Pesquisa mostra que diferentes áreas são ativadas na hora em que uma pessoa tenta enganar outra conscientemente

Alessandro Greco, especial para o iG |

Getty Images
O blefe dos jogadores de pôquer está com os dias contados
A cara de jogador de pôquer –aquela face que teoricamente não diz nada -- pode estar com os dias contados se um dia formos capazes de escanear em tempo real as áreas do cérebro das pessoas que são ativadas na hora que elas blefam.

Uma pesquisa liderada por Read Montague, da Faculdade de Medicina Baylor, nos Estados Unidos, mostrou que diferentes áreas do cérebro são ativadas quando estamos blefando ou agindo honestamente em um jogo de estratégia. “Para nós o mais surpreendente foi a clara divisão dos participantes [da pesquisa] em dois grupos distintos em um jogo simples”, afirmou Montague ao iG .
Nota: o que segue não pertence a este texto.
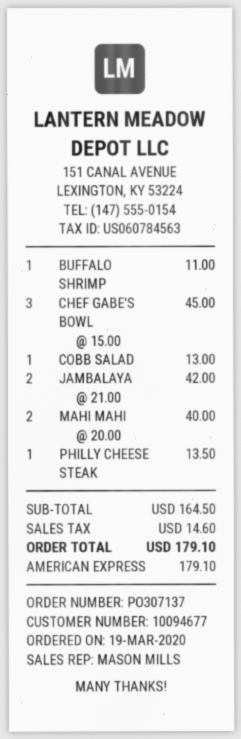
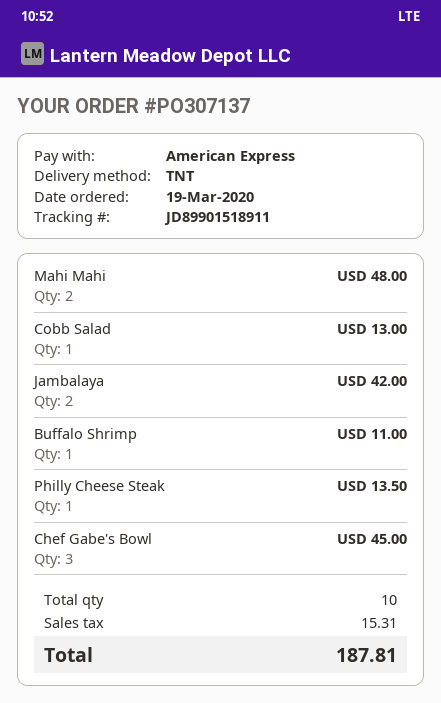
MAHI MAHI: 2 for 40.00 -> 2 for 48.00
tax: 14.60 -> 15.31
total: 179.10 -> 187.81

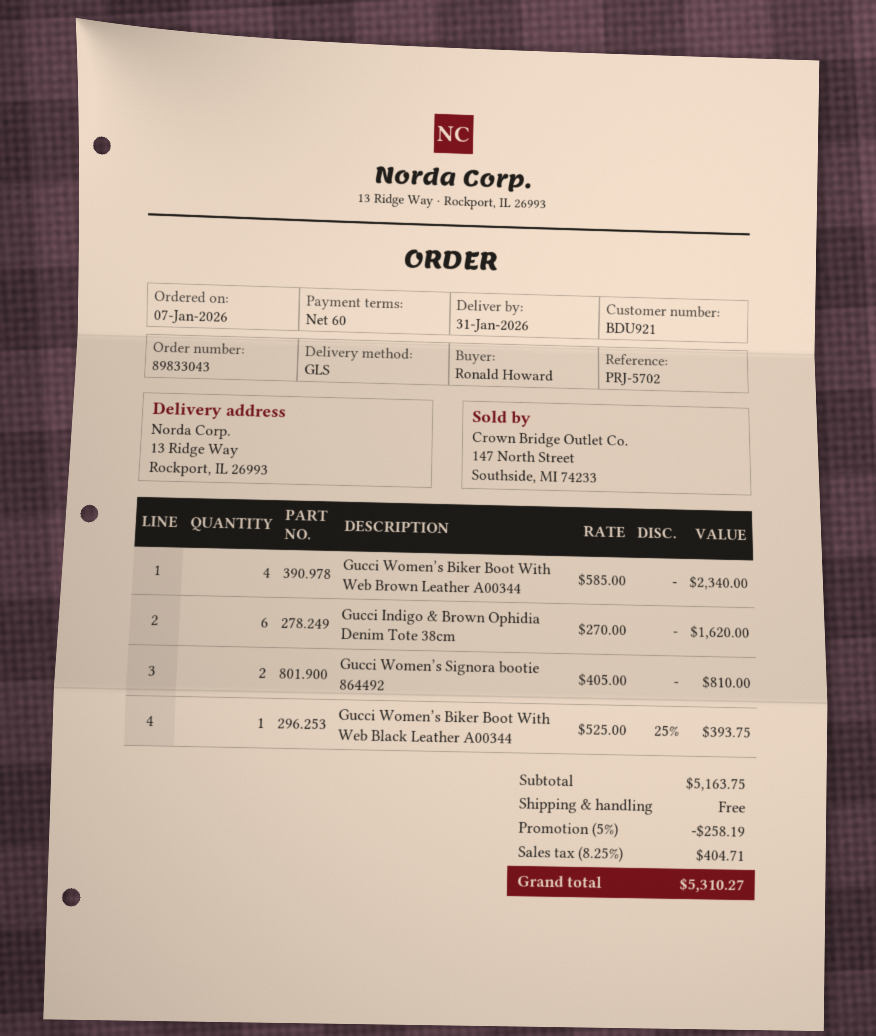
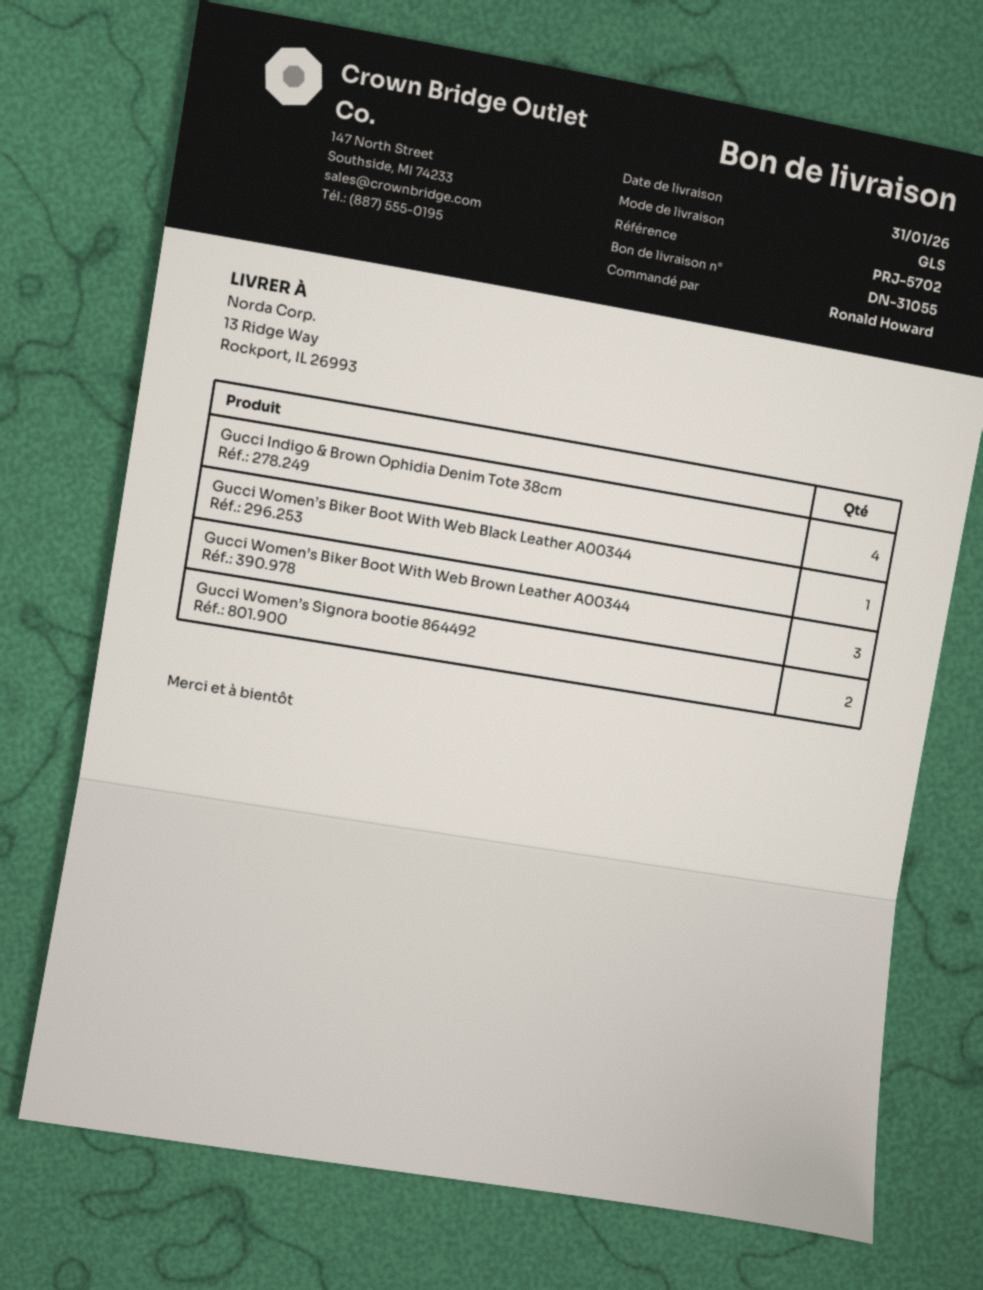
Gucci Women’s Biker Boot With Web Brown Leather A00344: 4 -> 3
Gucci Indigo & Brown Ophidia Denim Tote 38cm: 6 -> 4

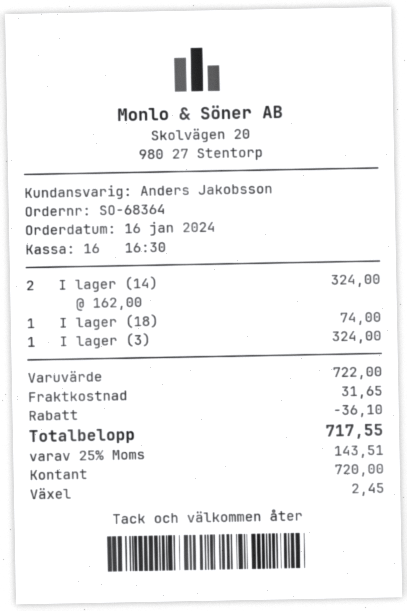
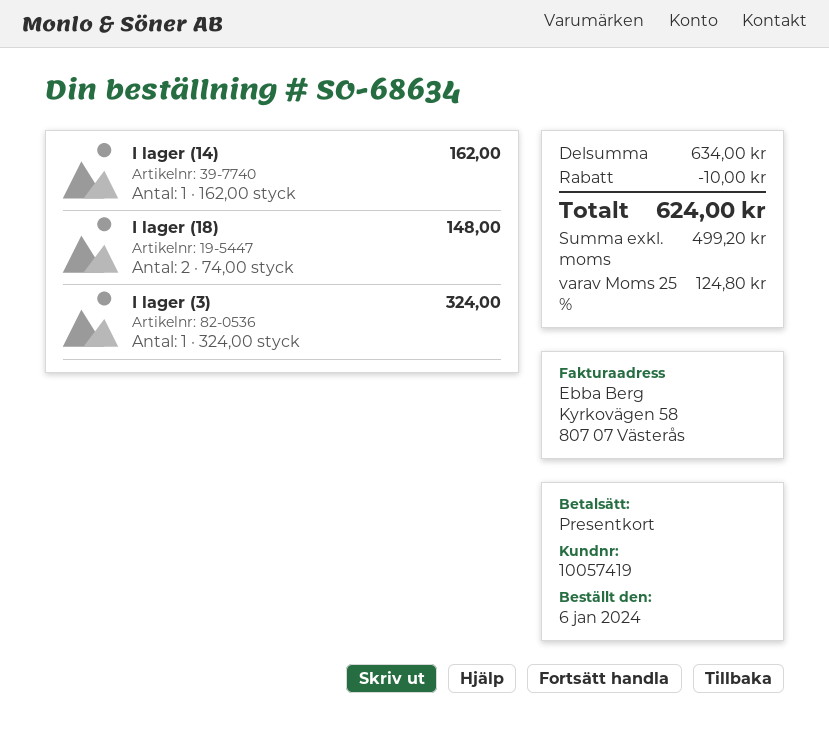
order number: SO-68364 -> SO-68634
order date: 2024-01-16 -> 2024-01-06
payment method: cash -> gift card
I lager (14): 2 x 162.00 = 324.00 -> 1 x 162.00 = 162.00
I lager (18): 1 x 74.00 = 74.00 -> 2 x 74.00 = 148.00
subtotal: 722.00 -> 634.00
discount: 36.10 -> 10.00
shipping: 31.65 -> none
tax: 25% = 143.51 -> 25% = 124.80
total: 717.55 -> 624.00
No trabalho, feito com 76 pessoas, os pesquisadores analisaram o funcionamento do cérebro com ressonância magnética funcional, uma ferramenta que permite ver em tempo real como o cérebro reage a um estímulo. Os resultados mostraram que blefar conscientemente requer atividade do cérebro em áreas relacionadas ao processo de decisões complexas, manutenção de objetivos e entendimento das crenças dos outros. “O gerenciamento e a manipulação da nossa imagem social na cabeça dos outros requer uma ‘computação’ pouca entendida”, explica Montague.

Segundo os pesquisadores, com a descoberta talvez seja possível diferenciar comportamentos cognitivos normais de patológicos. “O foco deste trabalho é desenvolver novas medidas quantitativas para cognição normal e esperamos usá-la também para mensurar funcionamento mental patológico”, explicou Montague.